[RECORDS FOR PROCESSING Boundary: Start]

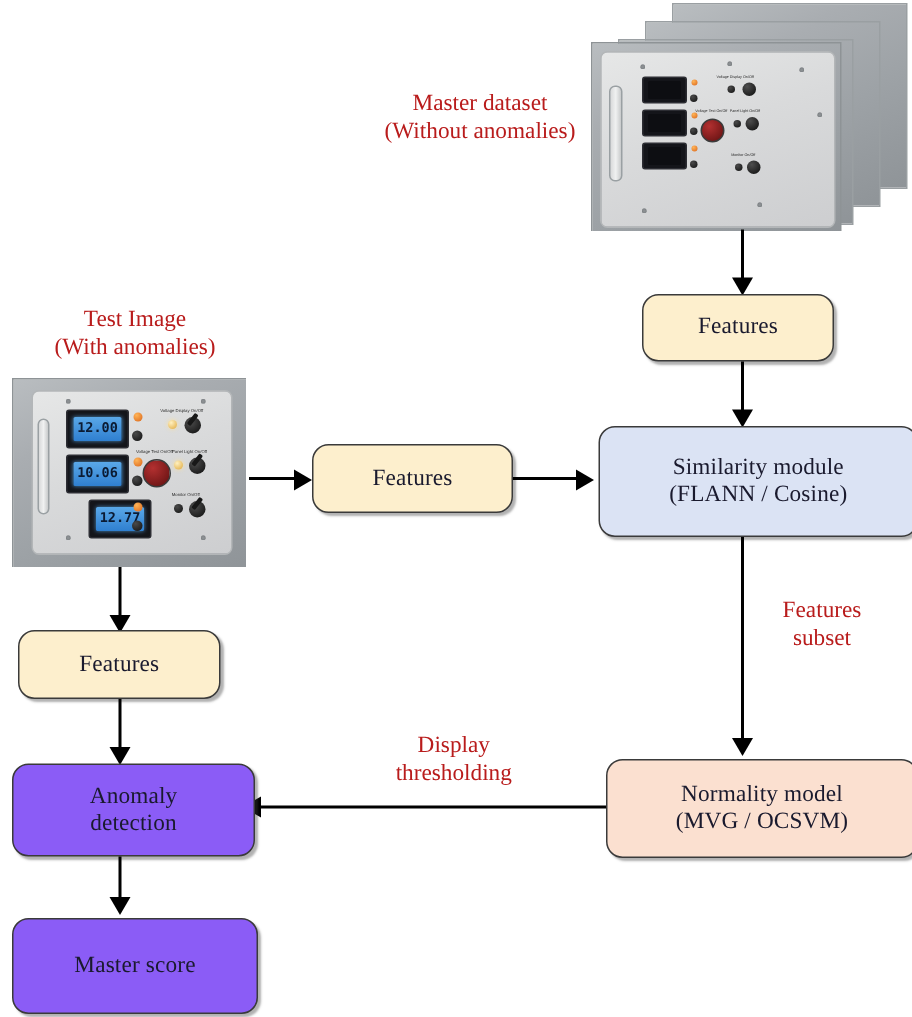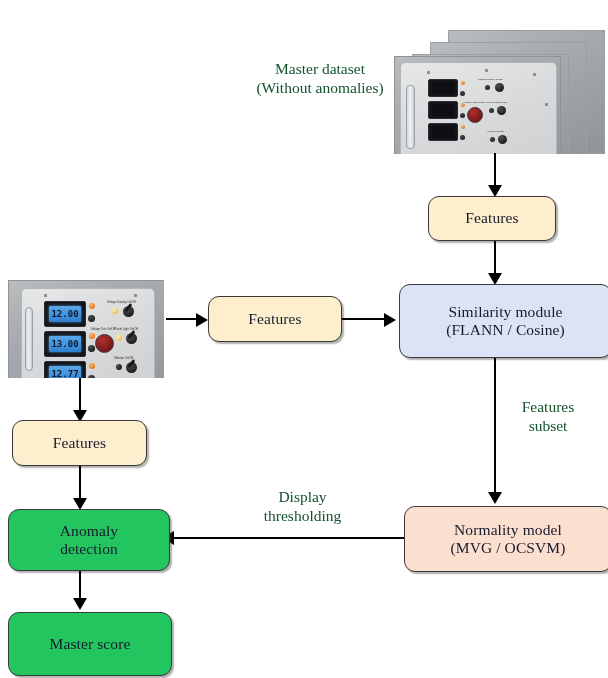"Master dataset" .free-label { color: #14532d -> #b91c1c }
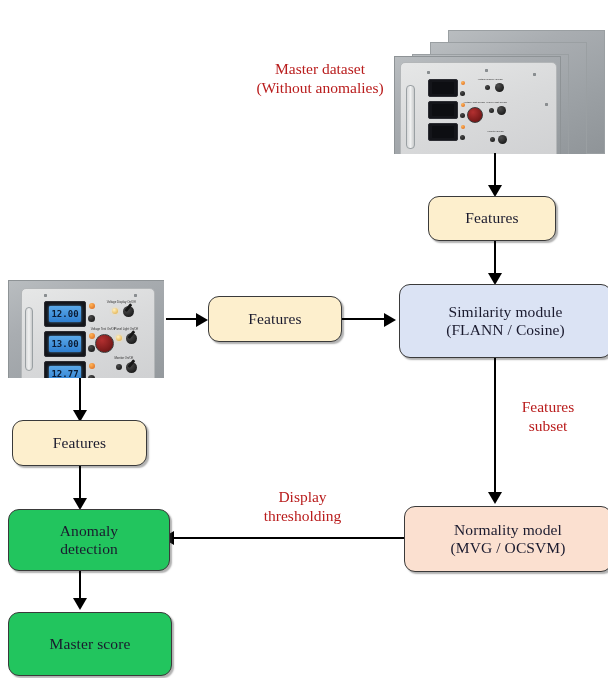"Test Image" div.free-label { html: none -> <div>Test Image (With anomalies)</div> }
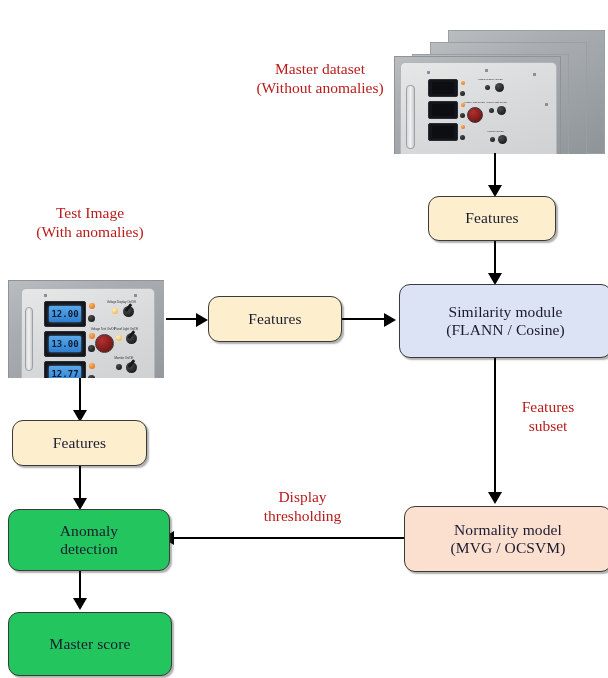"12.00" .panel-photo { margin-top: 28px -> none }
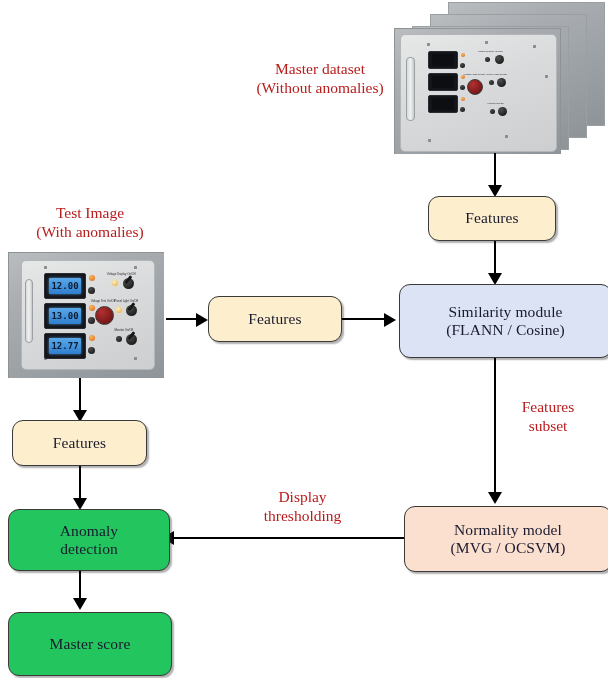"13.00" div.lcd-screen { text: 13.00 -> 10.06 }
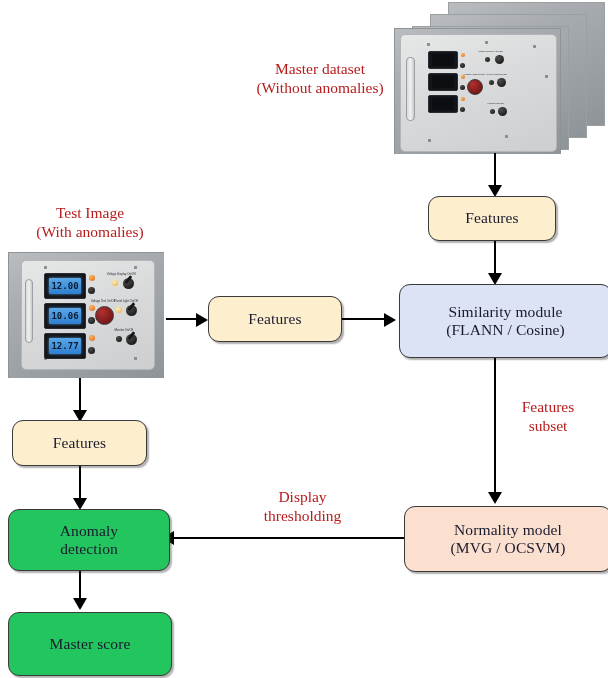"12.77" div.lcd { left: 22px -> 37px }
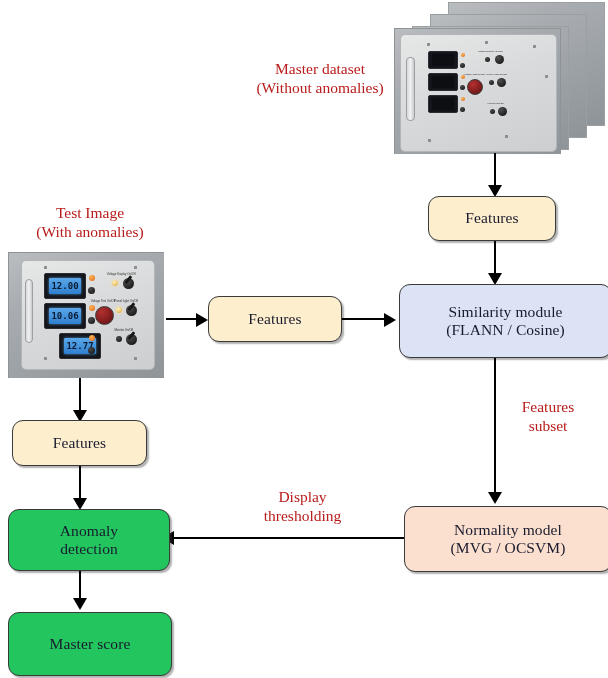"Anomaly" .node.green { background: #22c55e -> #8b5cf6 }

[RECORDS FOR PROCESSING Boundary: End]
[RECORDS FOR PROCESSING Boundary: Start]

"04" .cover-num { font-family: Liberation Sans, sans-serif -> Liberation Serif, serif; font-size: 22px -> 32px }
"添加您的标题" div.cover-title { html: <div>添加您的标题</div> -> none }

[RECORDS FOR PROCESSING Boundary: End]

» **EXERCISE DESCRIPTION**
In the entries above, find the line containing "left: 22px ->" and the line containing "background: #22c55e ->", then copy both and every line between them exactly, without any picture.

» **FINAL ANSWER**
"12.77" div.lcd { left: 22px -> 37px }
"Anomaly" .node.green { background: #22c55e -> #8b5cf6 }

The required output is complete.